The Iran-driven energy crisis has crystallized into a broad-based inflationary shock rippling through import and export price indices, undermining central bank narratives of benign disinflation. US import and export prices surged in April by the largest margin since 2022, with oil-related pressures accounting for the bulk of the increase. The Strait of Hormuz, a critical conduit for roughly 20% of globally traded oil, remains functionally contested following Houthi attacks and Iranian military activity, forcing supertankers into longer routing and materially lifting effective shipping and energy costs.
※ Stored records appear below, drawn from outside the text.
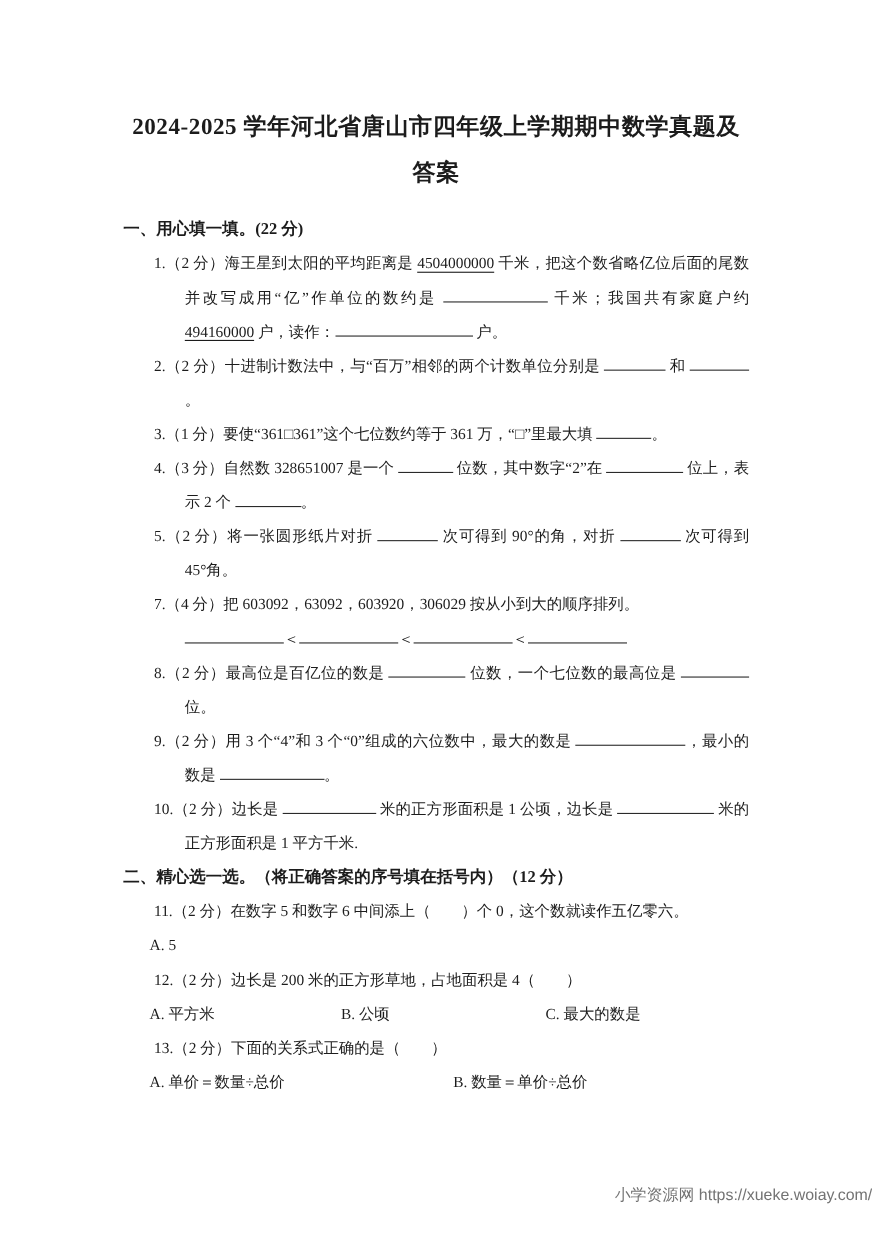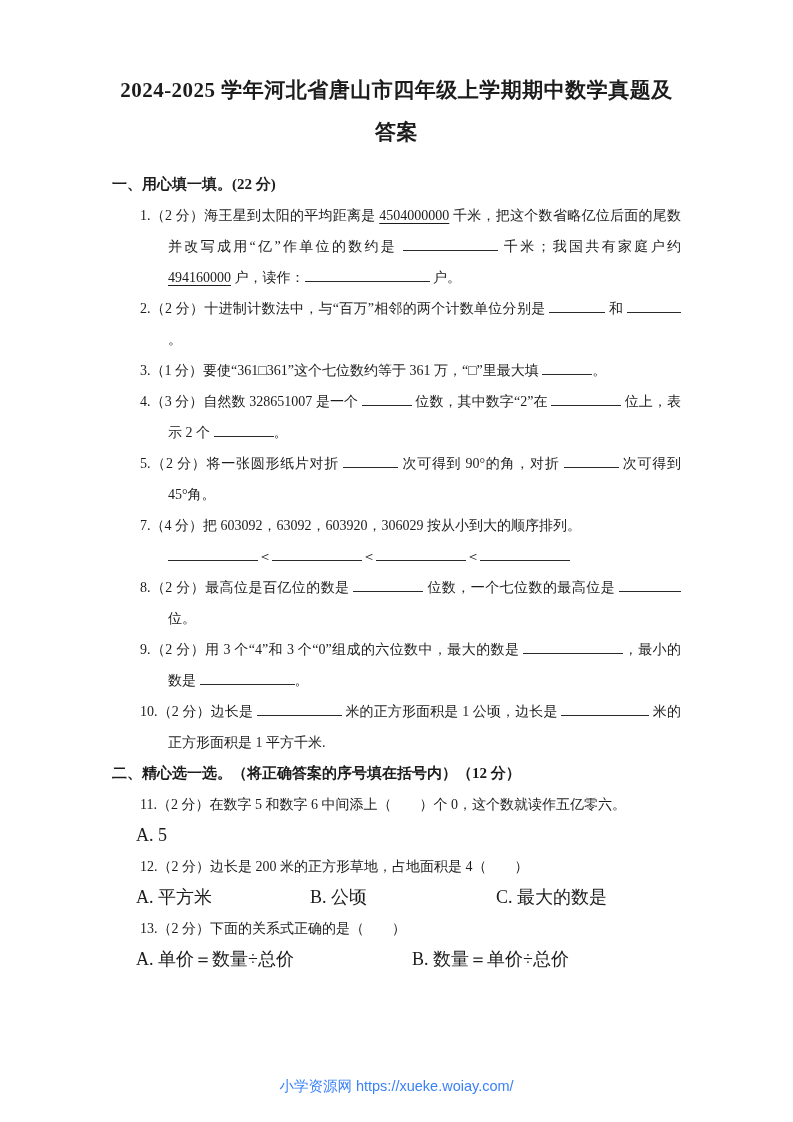"2024-2025 学年河北省唐山市四年级上学期期中数学真题及答案" .page { padding: 69px 112px 0 112px -> 94px 112px 0 112px }
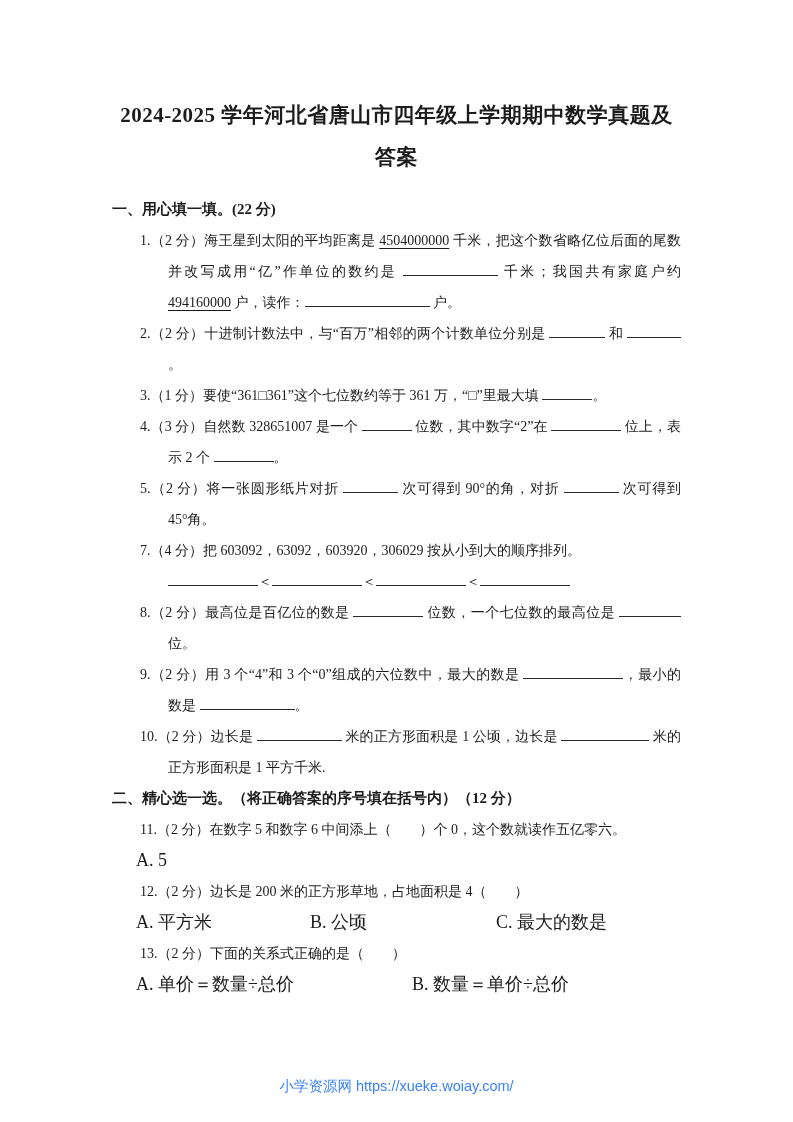"A. 5" .opt-row { font-size: 18px -> 14px }
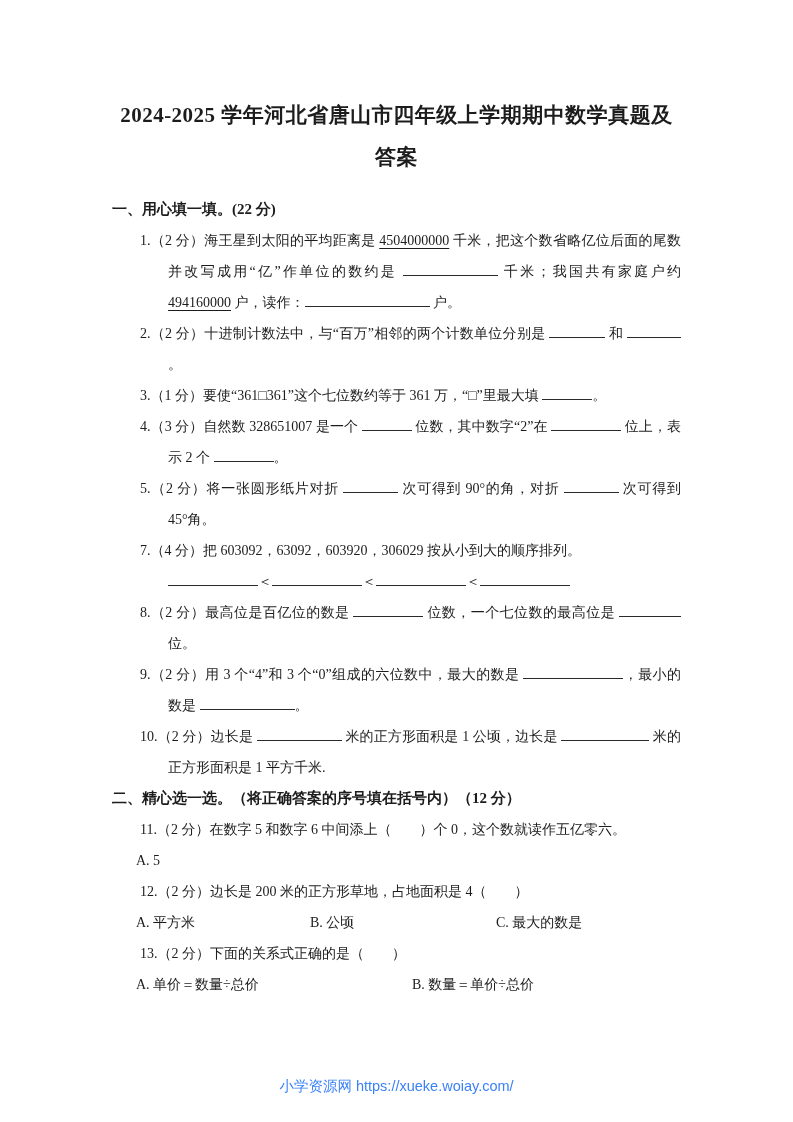"小学资源网 https://xueke.woiay.com/" .footer { color: #3b82f6 -> #737373; text-align: center -> right }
The breadth of the shock extends well beyond energy prices alone. India's producer price inflation jumped to a three-and-a-half-year high in April, driven by elevated energy input costs cascading through manufacturing. European energy markets face dual pressures: Middle East supply constraints combined with intermittent solar generation requiring grid operators to curtail renewable output, forcing reliance on gas. Turkey has warned of inflation spillovers from oil, while Foxconn has doubled its ASIC server production outlook in response to AI infrastructure demand compounded by energy cost volatility.

The dollar-oil linkage has strengthened to its most positive level in recent history, according to multiple sources tracking currency-commodity correlations. This dynamic creates a structural headwind for energy-importing emerging markets while supporting currencies of oil exporters. India's central bank has tightened gold import rules to defend the rupee; similarly, emerging-market central banks face a policy trilemma as oil inflation lifts domestic price pressures while FX weakness forces capital outflows.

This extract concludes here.